19|Şans

25.5K 1.4K 393
                                    

Selaaamlar benim biricik ballı lokumlarım,

umarım iyisinizdir diyerek atılıyorum ortaya,

ayy bu arada şimdiden bayramınız mübarek olsun benim güzelleeriiim muaah,muaah 👀

bölüme geçmeden önce yıldızı parlatmayı unutmayın

iyi okumalaar 🧚🏻‍♀️💜

***

Gerçekten edilemeyen vedalar vardı.

Bitmesi zor olan anlar, nefesi buz gibi kesen anılar vardı. Saatlerin geçmediği günler, geçecek diye tekrar ettiğin acılar, hâlâ var olduğunu, bir yerde yaşadığını bilmenin rahatlığı vardı.

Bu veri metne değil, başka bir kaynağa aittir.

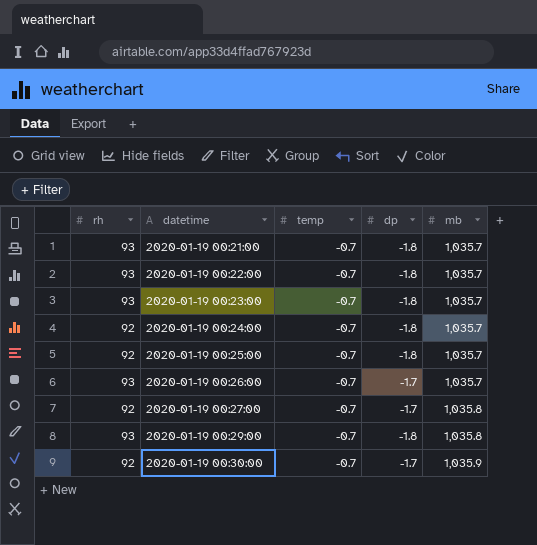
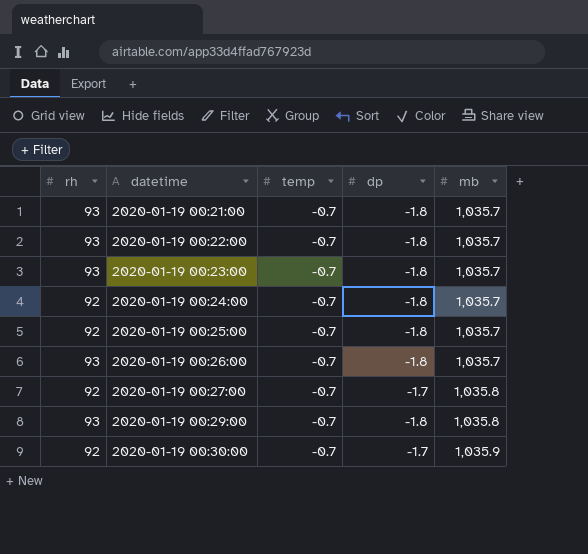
2020-01-19 00:26:00 | dp: -1.7 -> -1.8

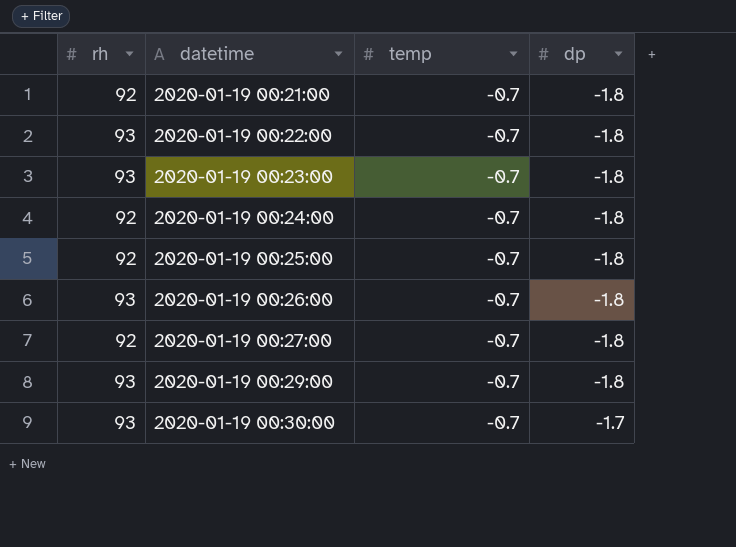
column mb | position: 5 -> none
2020-01-19 00:21:00 | rh: 93 -> 92
2020-01-19 00:27:00 | dp: -1.7 -> -1.8
2020-01-19 00:30:00 | rh: 92 -> 93

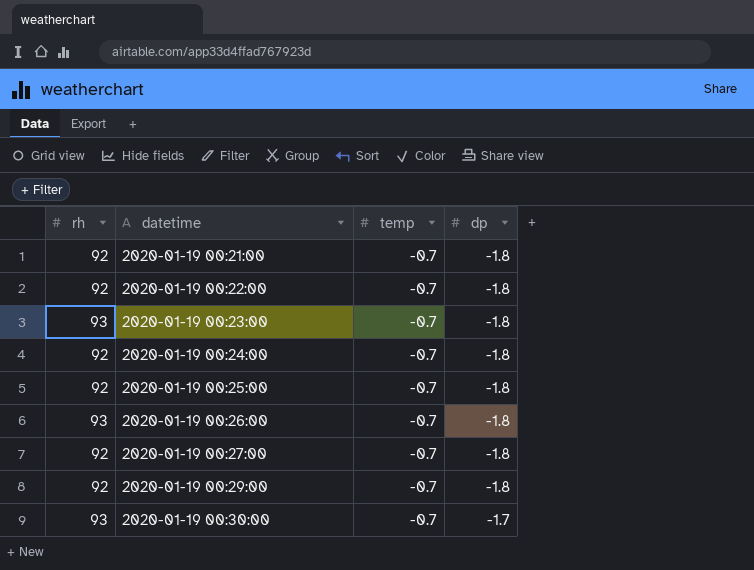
2020-01-19 00:22:00 | rh: 93 -> 92
2020-01-19 00:29:00 | rh: 93 -> 92

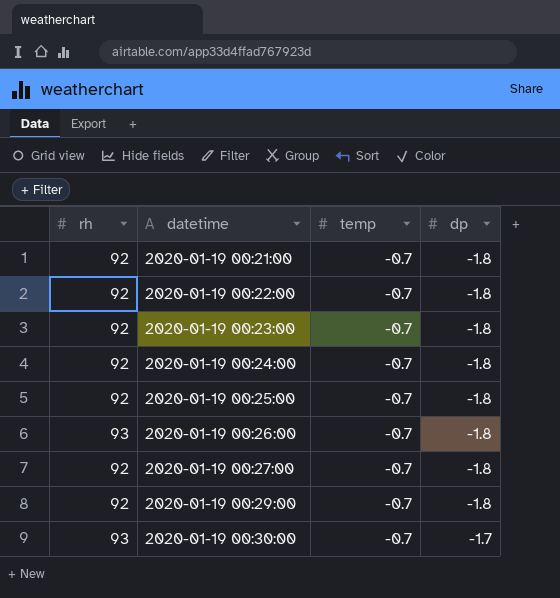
2020-01-19 00:23:00 | rh: 93 -> 92

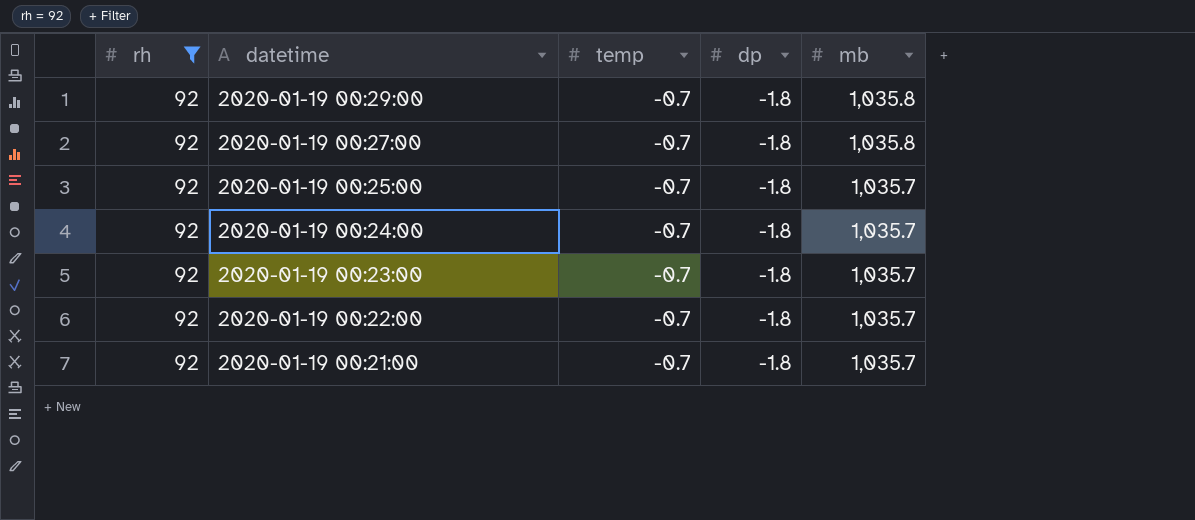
filter: none -> rh = 92
row order: datetime ascending -> datetime descending
column mb | position: none -> 5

Dolu dolu özlem ve hiçbir şeye faydası olmayan bir istek vardı.

Varda vardı, bu buz gibi olan mevsim de. İstesekte istemesekte akacaktı zaman. İstesekte istemesekte geçecekti, yeniden açacaktık gözlerimizi başka bir Dünya'ya.

Geçen bu zor saniyeler,dakikalar, saatler, hatta ilerde haftalar,aylar,yıllar bir şekilde bizi tozlu raflarda bırakıcaktı...

Karşımda oturan adam dikkatle yüzüme bakarken ben nefesin nereden alındığını unutmuş vaziyetteydim.

Söyledikleri...

Şaka olmalıydı...

"Sen benim aklımı karıştırıyorsun ; aklımı bulmak için içtim..." Demişti değil mi?

"A-anlamadım?" Diye mırıldandım şaşkınlığımı çok net hissettiren sesimle.

Boğazını temizleyerek oturduğu yerde dikleşti ve gözlerini tam olarak gözlerime dikti. Bakışlarındaki yoğunluk kendini belli ediyordu.

Bunu asla saklamıyordu.

"Bunda anlaşılmayacak bir şey yok güzelim, tâbii daha açık olmamı istiyorsan olayım ; senden hoşlanıyorum." Sesindeki netliği hissederken kalp atışlarımın hızlandığını hissettim.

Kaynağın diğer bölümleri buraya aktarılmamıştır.